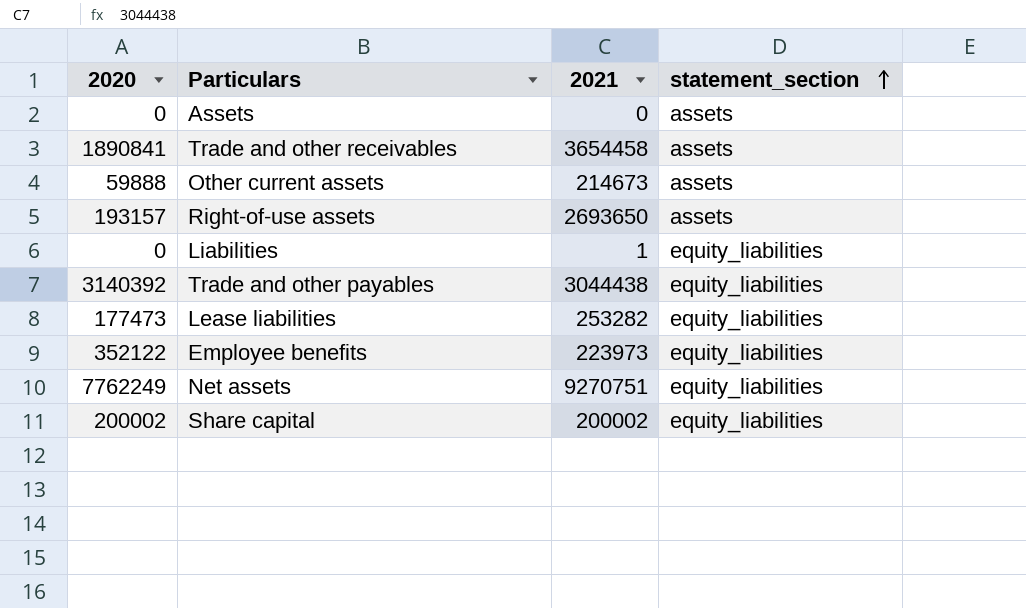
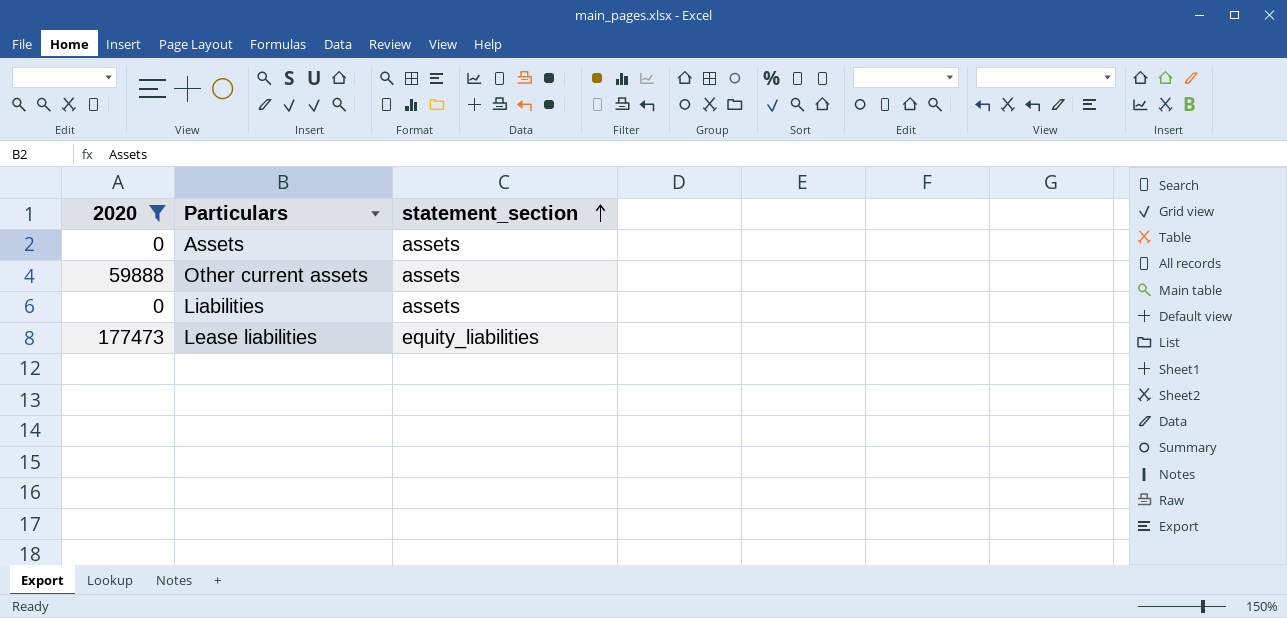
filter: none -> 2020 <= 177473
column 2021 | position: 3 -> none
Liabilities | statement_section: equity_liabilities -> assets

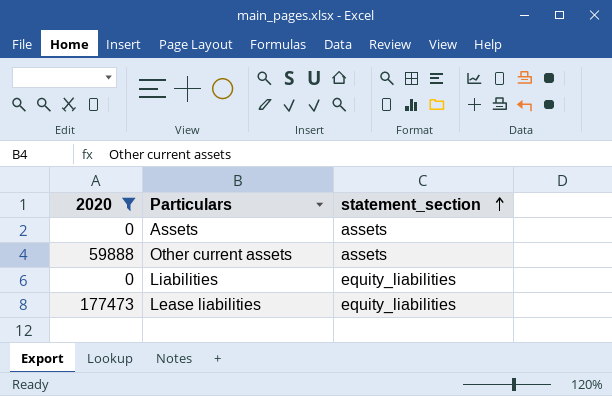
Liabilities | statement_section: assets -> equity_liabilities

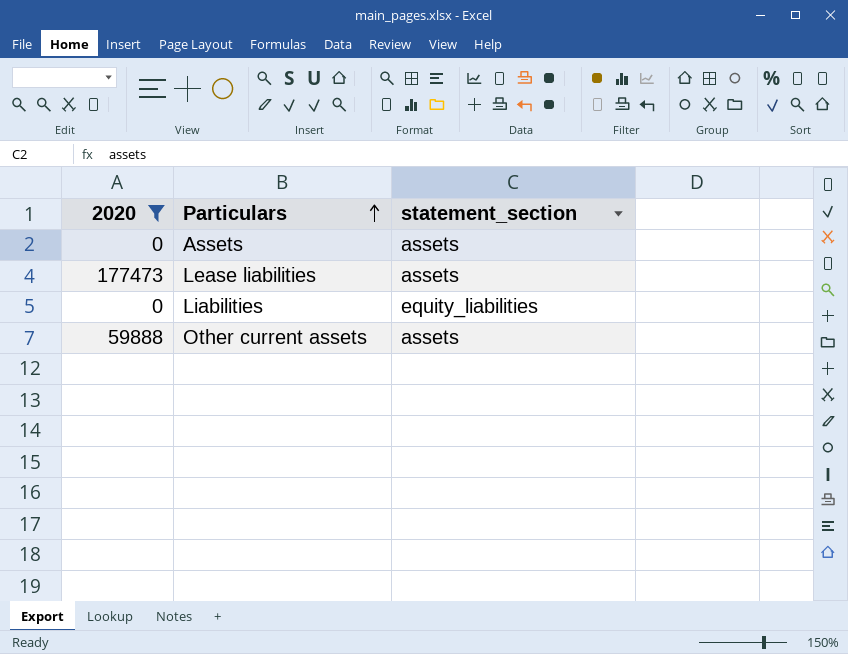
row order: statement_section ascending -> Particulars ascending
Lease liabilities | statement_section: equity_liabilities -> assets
--- --- ---
● Task statement
Retype the lines of the material from the one containing "row order: statement_section" through the last line, exactly, and give no other lines.

● Response to this task
row order: statement_section ascending -> Particulars ascending
Lease liabilities | statement_section: equity_liabilities -> assets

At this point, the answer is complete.